La descripción anterior que puede parecer caricaturesca refleja la realidad de la política colombiana. Nuestra hipotética democracia está diseñada para que los ciudadanos del común no puedan penetrarla. Es coto exclusivo de esas maquinarias reparte-puestos y roba-contratos que son la mayoría de los partidos. Por eso pretender que el Congreso pueda expedir una reforma política que le dé contenido de democracia a nuestra democracia, es tan solo una quimera.

En el trámite de la reforma política ya se va mostrando la cara dura de nuestros inefables politiqueros. Generar nuevos movimientos o partidos seguirá siendo complicado para no decir que imposible; se pretenderá acabar con la inscripción de candidatos por firmas, vía que permite a los ciudadanos acceder a la participación electoral por fuera de la tenaza ejercida por los partidos; el Consejo Electoral continuará siendo un club de favores recíprocos.
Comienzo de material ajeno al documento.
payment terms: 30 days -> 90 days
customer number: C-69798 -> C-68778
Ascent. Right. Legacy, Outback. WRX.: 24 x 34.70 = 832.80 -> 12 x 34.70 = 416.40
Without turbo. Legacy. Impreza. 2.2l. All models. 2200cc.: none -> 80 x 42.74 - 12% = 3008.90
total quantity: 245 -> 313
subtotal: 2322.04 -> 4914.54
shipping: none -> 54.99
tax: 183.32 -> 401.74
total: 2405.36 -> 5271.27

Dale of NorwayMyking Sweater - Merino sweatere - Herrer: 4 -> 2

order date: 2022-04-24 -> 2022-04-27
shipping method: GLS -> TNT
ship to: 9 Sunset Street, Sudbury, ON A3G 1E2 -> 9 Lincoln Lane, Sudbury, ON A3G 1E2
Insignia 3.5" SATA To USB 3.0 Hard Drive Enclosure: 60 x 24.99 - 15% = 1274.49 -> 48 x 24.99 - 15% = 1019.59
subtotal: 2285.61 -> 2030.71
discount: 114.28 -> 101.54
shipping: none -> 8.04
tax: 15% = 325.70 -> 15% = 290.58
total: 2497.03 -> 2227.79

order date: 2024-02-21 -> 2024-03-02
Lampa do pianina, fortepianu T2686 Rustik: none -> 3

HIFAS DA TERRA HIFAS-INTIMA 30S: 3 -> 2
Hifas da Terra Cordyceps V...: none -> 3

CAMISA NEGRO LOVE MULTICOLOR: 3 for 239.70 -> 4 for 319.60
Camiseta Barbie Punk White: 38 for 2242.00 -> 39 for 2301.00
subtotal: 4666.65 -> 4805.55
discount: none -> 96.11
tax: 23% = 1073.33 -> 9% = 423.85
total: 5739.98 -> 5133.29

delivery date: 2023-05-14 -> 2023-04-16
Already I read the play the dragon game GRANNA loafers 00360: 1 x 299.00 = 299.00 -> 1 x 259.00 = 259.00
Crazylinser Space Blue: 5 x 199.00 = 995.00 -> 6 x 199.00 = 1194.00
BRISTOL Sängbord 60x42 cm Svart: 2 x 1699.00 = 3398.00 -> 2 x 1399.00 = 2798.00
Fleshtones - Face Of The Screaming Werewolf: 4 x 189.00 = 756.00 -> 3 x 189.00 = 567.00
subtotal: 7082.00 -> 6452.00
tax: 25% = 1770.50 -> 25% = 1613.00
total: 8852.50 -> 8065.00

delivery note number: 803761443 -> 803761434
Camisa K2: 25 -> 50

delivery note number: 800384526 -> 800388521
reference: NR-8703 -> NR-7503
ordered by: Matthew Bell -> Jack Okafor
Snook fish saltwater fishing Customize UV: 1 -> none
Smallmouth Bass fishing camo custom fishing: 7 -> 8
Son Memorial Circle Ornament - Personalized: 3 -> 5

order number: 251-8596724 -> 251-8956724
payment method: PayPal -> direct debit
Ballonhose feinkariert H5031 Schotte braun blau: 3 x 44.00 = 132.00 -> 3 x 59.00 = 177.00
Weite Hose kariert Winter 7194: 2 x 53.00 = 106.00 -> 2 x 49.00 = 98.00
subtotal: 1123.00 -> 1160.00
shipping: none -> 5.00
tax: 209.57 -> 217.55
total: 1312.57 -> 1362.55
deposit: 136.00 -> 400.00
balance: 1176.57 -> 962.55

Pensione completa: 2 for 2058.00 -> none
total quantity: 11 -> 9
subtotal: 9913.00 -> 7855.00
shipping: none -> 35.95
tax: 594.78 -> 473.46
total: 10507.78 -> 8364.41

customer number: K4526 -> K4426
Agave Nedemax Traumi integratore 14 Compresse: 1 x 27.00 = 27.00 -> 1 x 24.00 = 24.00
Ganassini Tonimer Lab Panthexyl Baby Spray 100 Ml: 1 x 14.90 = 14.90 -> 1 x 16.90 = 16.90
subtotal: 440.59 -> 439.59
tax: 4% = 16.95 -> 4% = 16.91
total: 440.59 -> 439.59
Va quedando claro que impulsar una Asamblea Constituyente resulta ineludible. Si el Congreso no es capaz de adoptar las reformas indispensables, es necesario pensar en un remedio extraordinario como el representado por aquel mecanismo. Que la Asamblea tiene peligros es verdad. Pero nada puede ser peor que el régimen podrido que hoy padecemos y las fracturas institucionales y sociales que ese régimen está engendrando. Que las Farc podrían ser obtener participación en la Asamblea es cierto. Pero esa agrupación ya posee la mitad de los miembros en la CSIVI, comisión que en la práctica actúa como una Constituyente al controlar los proyectos que llegan al Congreso para ser tramitados por el fast track.

Partiendo de que la Constituyente es necesaria el debate nacional debería centrarse ahora a buscar la mejor manera de integrarla y evitar que la misma sea asaltada, tomada a punta de mermelada, puestos y contratos por los politiqueros de siempre.